Prospects for a continued upturn in 2012 are also “favorable,” Wes McGrew, IMF deputy division chief at the organization’s European department, told reporters in Nicosia.
The Cypriot economy grew 0.9 percent in 2010 after shrinking 1.7 percent in 2009, according to initial estimates, the Cyprus Statistical Service said today.
While bad loans at Cypriot banks have increased, “the rate of increase seems to be stabilizing” and unless problems intensify, such as a renewed sharp drop in real estate prices, “the impact on the banking sector will be manageable,” McGrew said.
The share of non-performing loans, excluding fully collateralized loans, rose to 8.5 percent in September 2010 from 7.9 percent in March, the Central Bank of Cyprus said Dec. 10. The central bank forecasts home prices to have dropped an annual 3 percent in 2010.

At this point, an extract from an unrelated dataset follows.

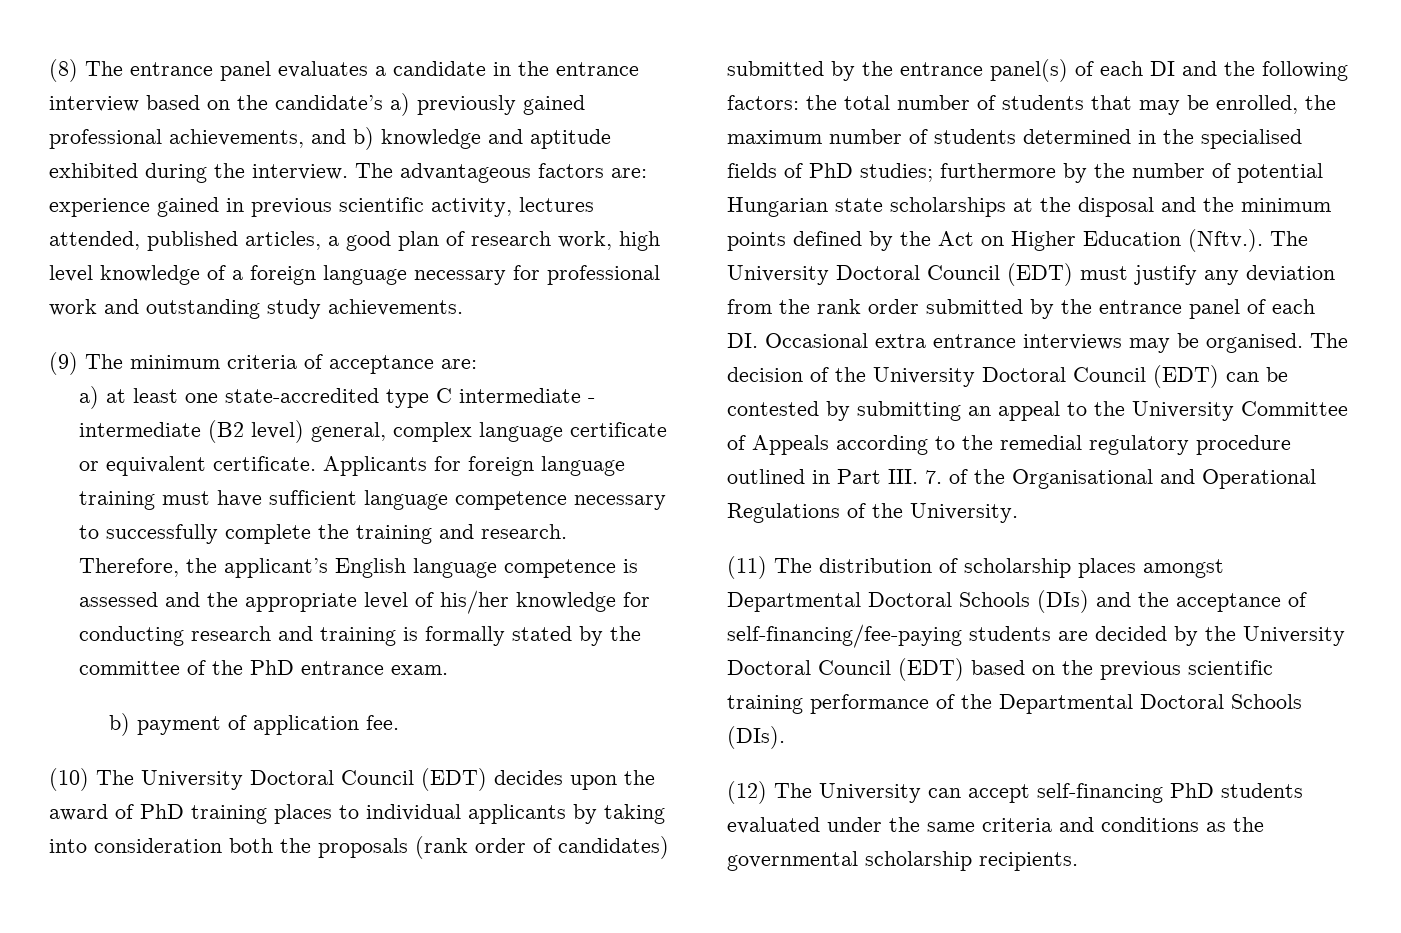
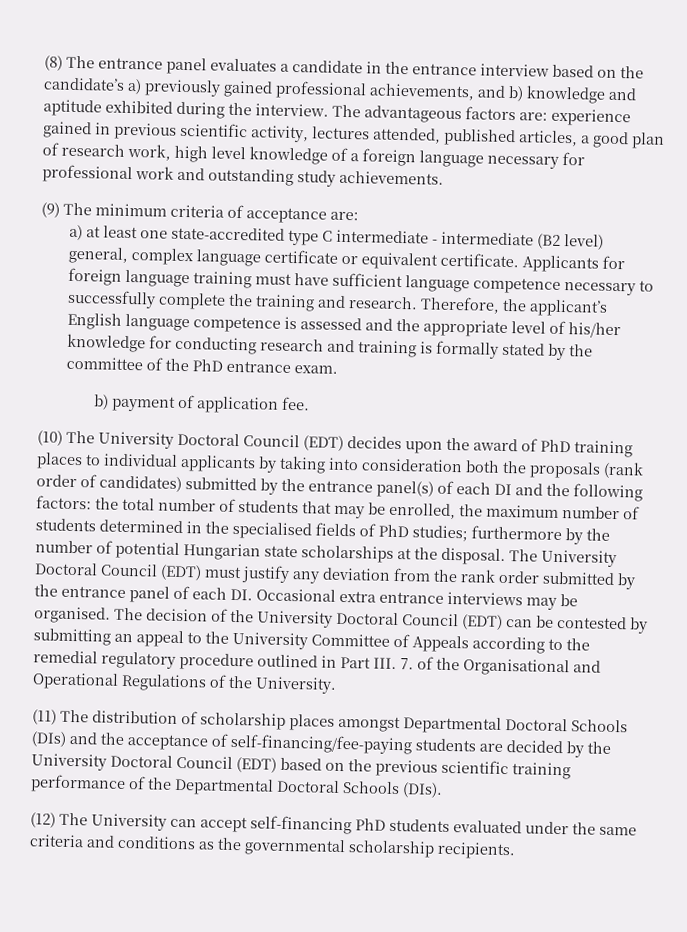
- furthermore by the number of potential Hungarian state scholarships at the disposal and the minimum points defined by the Act on Higher Education (Nftv.). The University Doctoral Council (EDT) must justify any deviation from the rank order submitted by the entrance panel of each DI. Occasional extra entrance interviews may be organised.
+ furthermore by the number of potential Hungarian state scholarships at the disposal. The University Doctoral Council (EDT) must justify any deviation from the rank order submitted by the entrance panel of each DI. Occasional extra entrance interviews may be organised.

The loan portfolio of Cyprus’s banks in Greece “is a relatively conservative one” and the Cyprus central bank has carried out “rigorous stress testing,” which showed that there are strong buffers in place, McGrew said.
Cyprus banks are unlikely to require fiscal support and any problems would be related to liquidity rather than solvency, he said. The European Central Bank would have several ways to provide liquidity, McGrew added.